For Facebook users, experience is everything. The social networking site provides a number of offerings that keep users engaged and their mission is to continue doing so despite the ever changing landscape and fickleness of consumer interest. Currently, Facebook employs a number of ways to engage their users by offering interesting, organic content that often prompts a response. Such responses can include comments, likes and shares. Further, a variety of the content is exclusive and timely which prompts users to want to engage now — to be a part of it all.

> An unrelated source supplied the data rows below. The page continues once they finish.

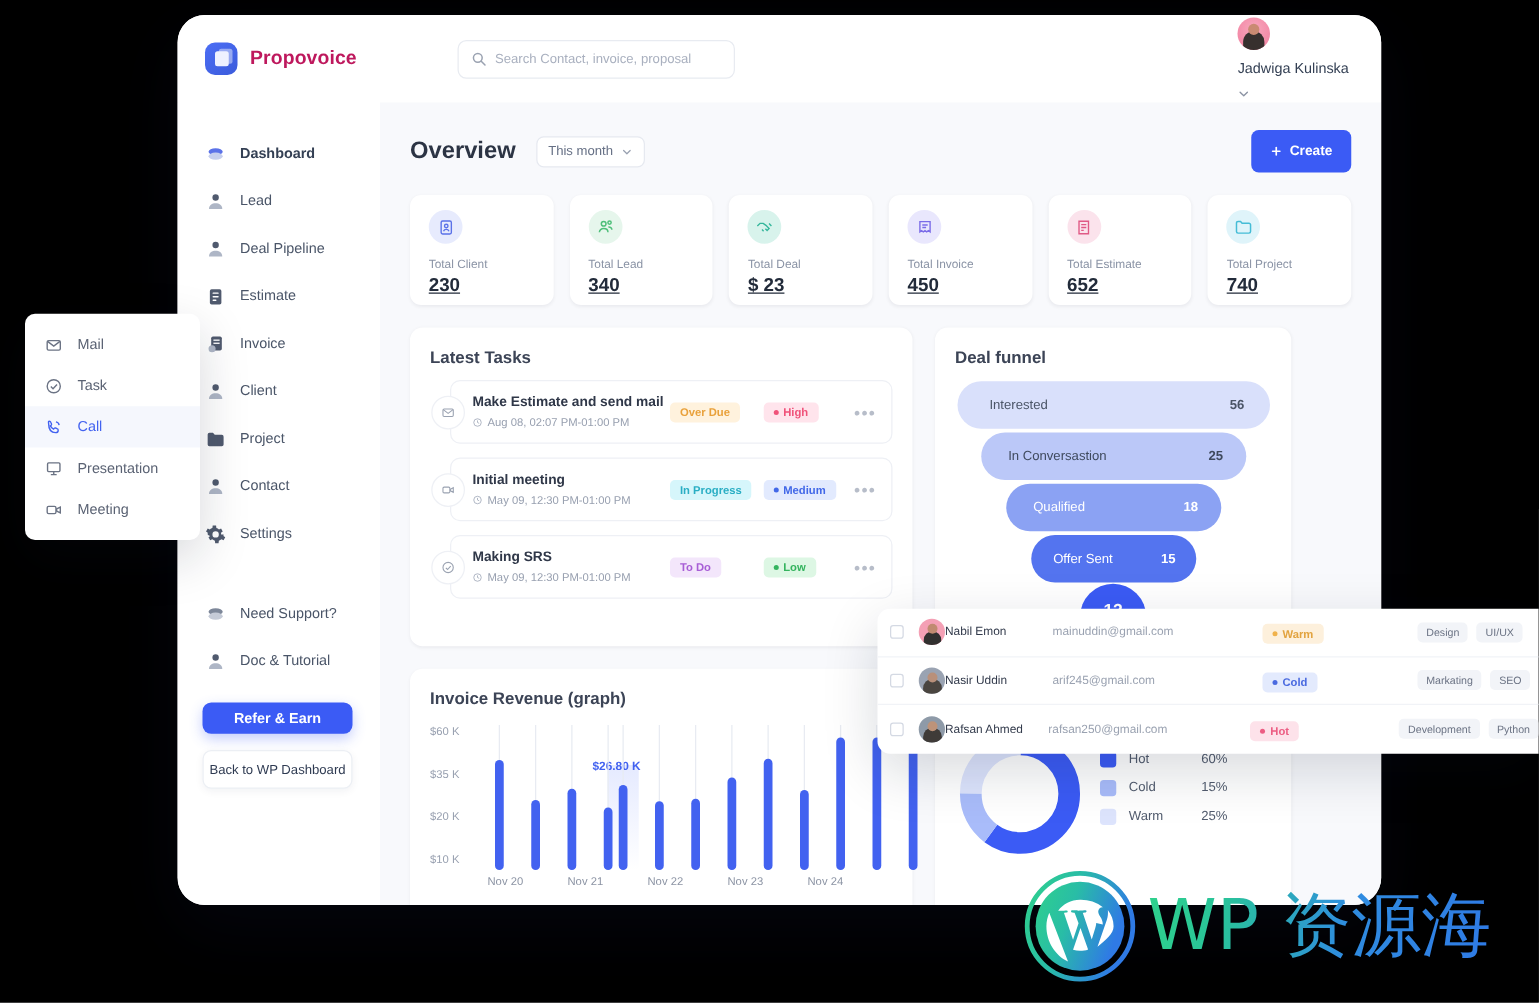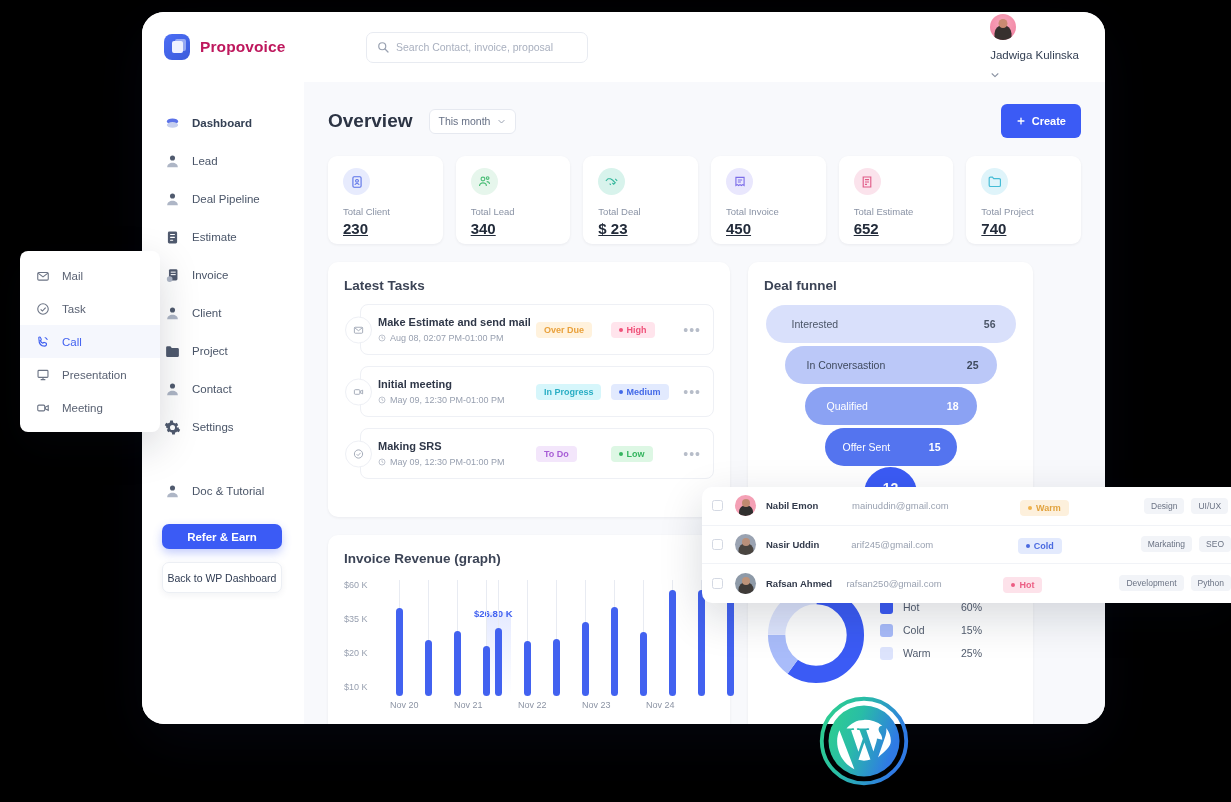"Need Support?" div.nav-item { html: none -> <div> <svg> <ellipse></ellipse> <ellipse></ellipse> </svg> <span>Need Support?</span> </div> }
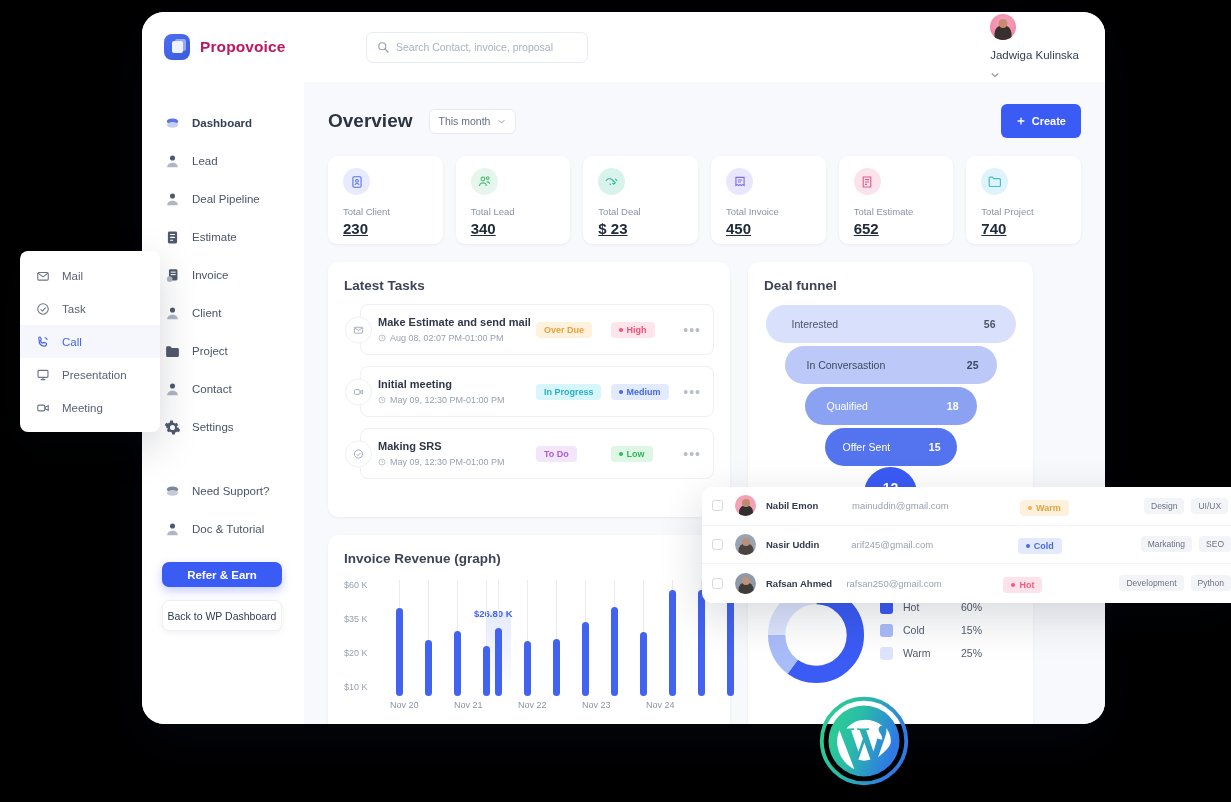"Nabil Emon" .c-name { font-weight: 700 -> 400; margin-left: 10px -> none }
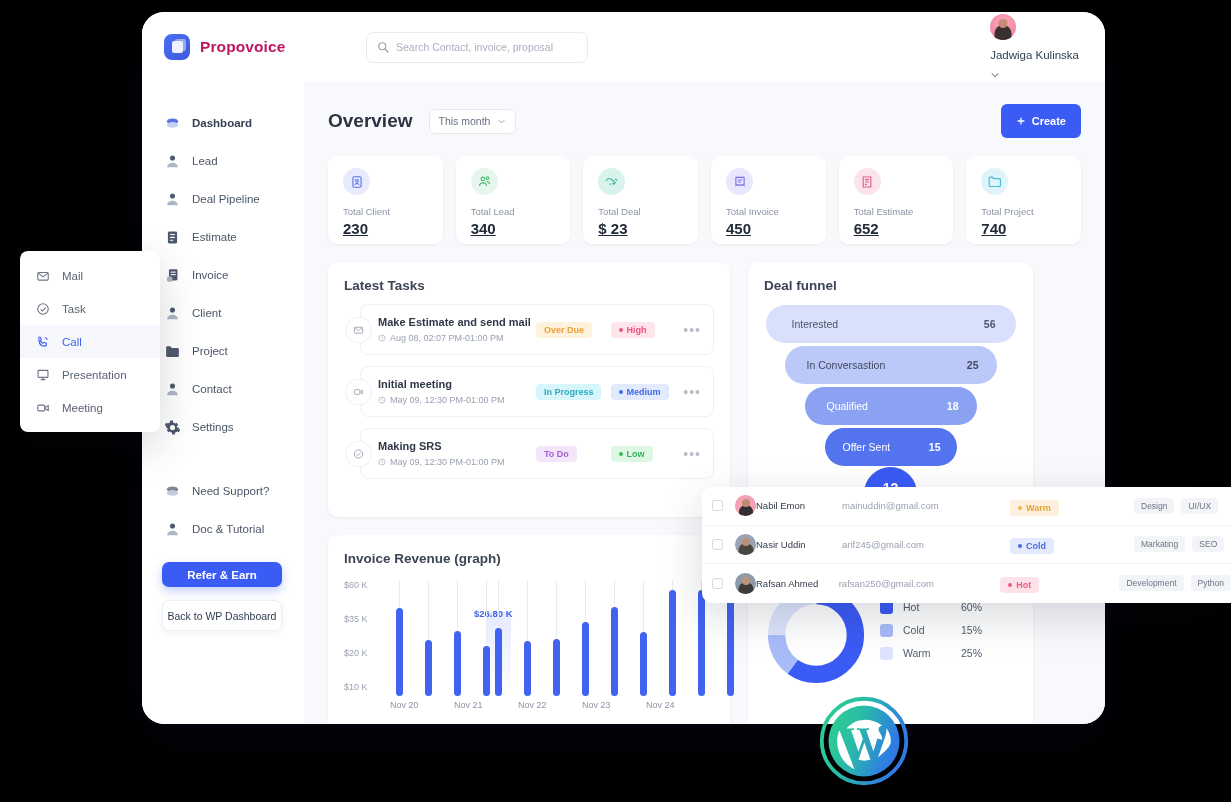"WP 资源海" div.wm-text { html: none -> <div>WP 资源海</div> }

User generated content is encouraged and highly effective, but sometimes, it can be counterintuitive. Some content auto-sharing apps like Viddy or Socialcam, for instance, attempt to boost the virality of web-shared videos or amass user “hits”. In theory, this is effective and ideally should promote the content being posted. However, it may often come at a price; that price being uninterested users. When a user watches a video via Socialcam, off of Facebook, the viewing activity of that said user is automatically shared on his/her newsfeed. It shouldn’t be a surprise that sometimes users just want to watch a video privately without announcing to their newsfeed!
Having experienced this firsthand, I can attest that it is definitely a nuisance and I no longer view videos posted via Socialcam or Viddy. As a result, Facebook is finally cracking down on auto-sharing spam with a 10-second rule, whereas content is not auto-shared onto a users newsfeed unless the user views it for a duration of 10 seconds or longer.
Class: Do you agree with Facebook’s crackdown on auto-sharing? What does it mean for apps like Viddy and Socialcam? Will they take a hit on user counts? If so, what can they do to mitigate the risks of user count loss?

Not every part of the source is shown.